When asked why the program works well for the city of DeSoto, Texas, Fire-Rescue EMS Chief Bryan Whitacre says, “It just makes sense.” The city of DeSoto is a southern suburb of Dallas so the addition of a social worker as an avenue to connect individuals to needed services just seemed logical. “We have paramedics, but by adding a social worker to the team, we get a different perspective.”
Whitacre believes the implementation of the social work program has had positive outcomes not only for patients but also by improving the morale of his paramedics. “The crews feel like they have options besides just taking patients to the hospital or leaving them in an environment where they need help,” he said. “They now actually have a real option to offer to someone who is struggling.” Whitacre has created opportunities for firefighter/paramedics on shift to take an active role in the program in an effort to increase program utilization and understanding of social work.
Jacob Barkham, a four-year veteran of DeSoto Fire-Rescue, reflects on how he has seen social work help their residents: “It’s amazing to see a patient wanting to go to rehab, to get physical therapy and occupation therapy to better their quality of life and know one day they will return back to their home and will have a better quality of life.”
Chief Eric Lovett with the Garland Fire Department and Chief Bryan Southard of the DeSoto Fire Department both held EMS leadership positions during the initial implementation of the BioTel Social Work Program. They believe it is one of the best things the BioTel System has done in response to the changing demands of EMS.
Marshal Isaacs, MD, medical director for the BioTel EMS System believes the addition of an experienced EMS-savvy social worker to an EMS system can have tremendous benefits for patients, paramedics, EMS agencies and the communities we serve. “Katie has done an outstanding job working with our firefighter/paramedics and chief officers. She brings a whole new level of service to EMS. We are proud of the work she and our paramedics do each and every day in our communities.”
Reflecting on the program myself, I am grateful at the amount of commitment and trust the fire departments have put in me and my profession. Together we have done amazing things, from building wheelchair ramps, placing patients in more supportive living environments, guiding families through difficult transitions or even more basic things like problem-solving insurance issues or helping fill out complex housing applications. Social work is a marathon, not a sprint. We are looking for long-term changes for these patients. All of the departments I work with are committed to improving the quality of life for their residents. They work hard to protect and serve their communities daily. The addition of social work simply allows them to have a more comprehensive approach to patient care.

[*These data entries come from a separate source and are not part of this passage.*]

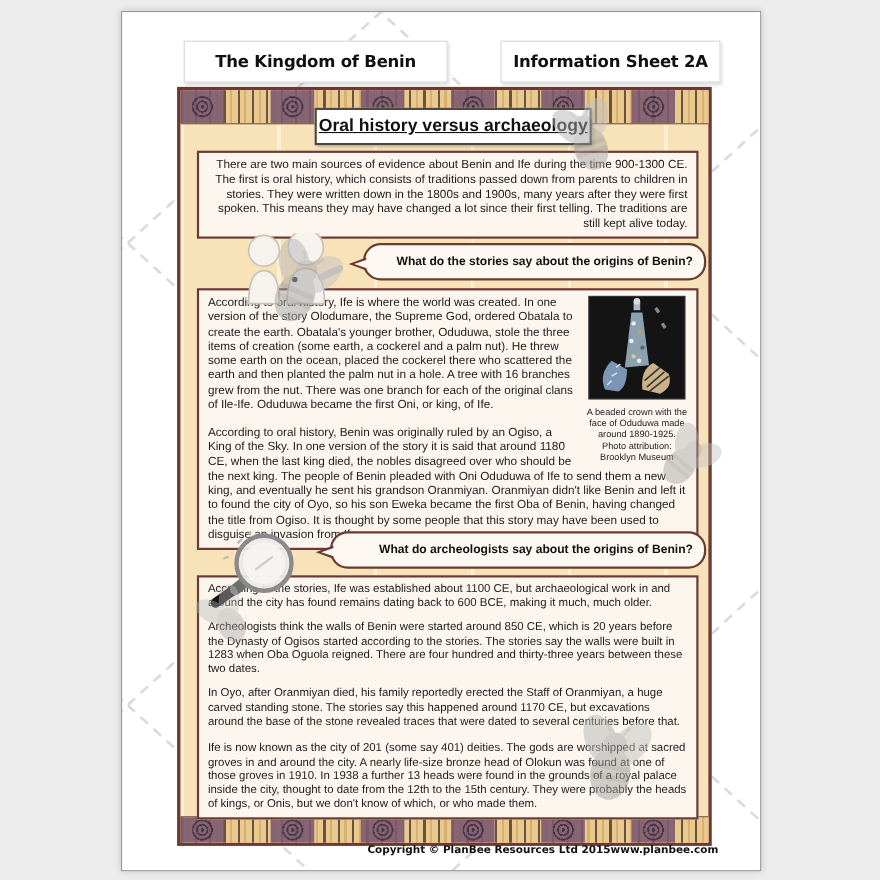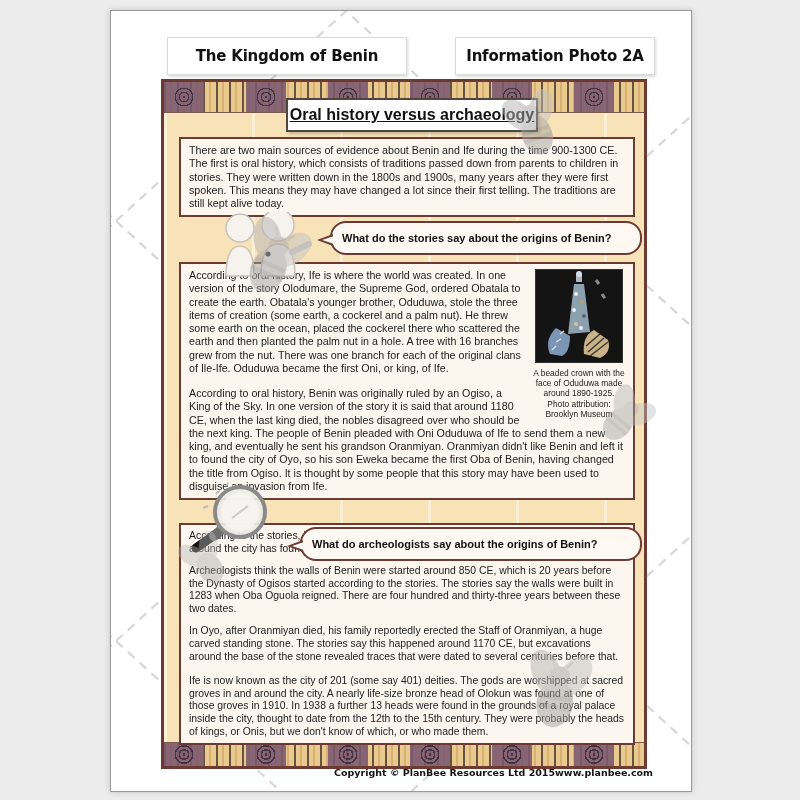"Information Photo 2A" div.header-box { text: Photo -> Sheet }
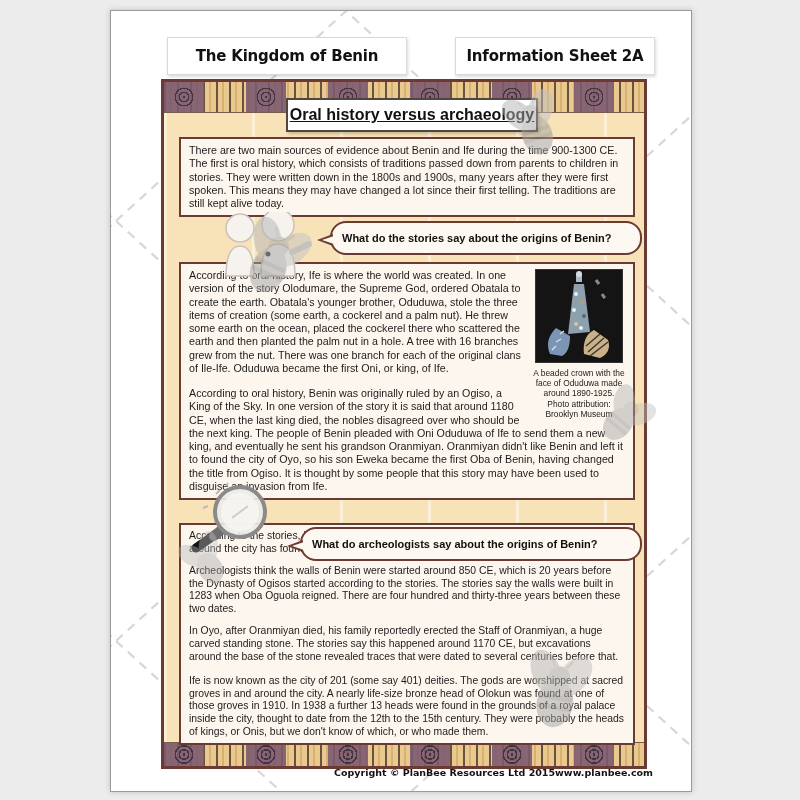"There are two main sources" div.text-box { text-align: none -> right }
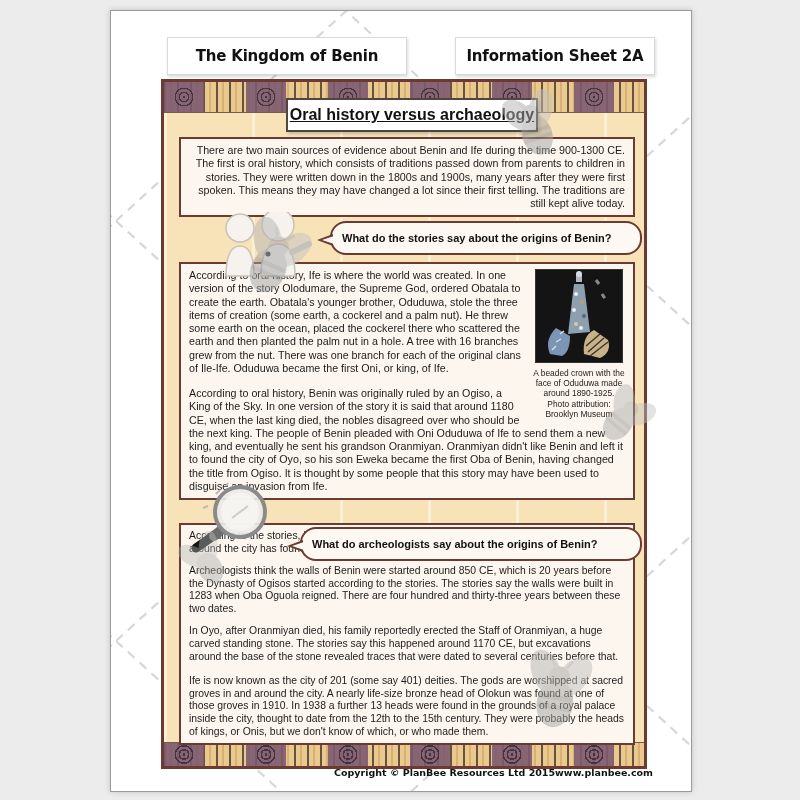"What do the stories say" .bubble { justify-content: flex-start -> flex-end }
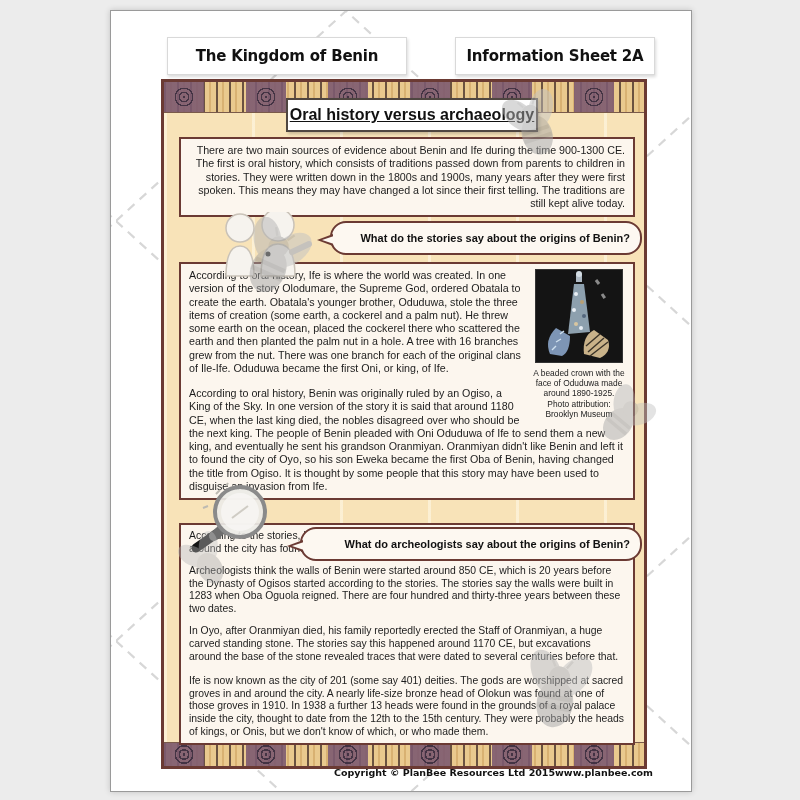"What do archeologists say about" div.bubble { margin-top: 44px -> none }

EMS: A new home for social work
My greatest hope is that social work finds a new permanent home in EMS. The credit for the program’s success belongs with the forward-thinking EMS agencies that asked for this program and continue to actively invest in it. I feel so lucky that I get to do what I do, and I truly have a passion for it. But more importantly, I am fortunate to be partnered with fire departments who have a strong passion for their communities and that has made all the difference.
About the Author
Katherine Herrian is a licensed clinical social worker (LCSW) in the state of Texas. She holds a bachelor’s degree and a master’s degree in social work. She has extensive experience working with both the adult and pediatric population in the emergency room settings. Herrian is the first BioTel social worker and has been with the program since its formation in 2015.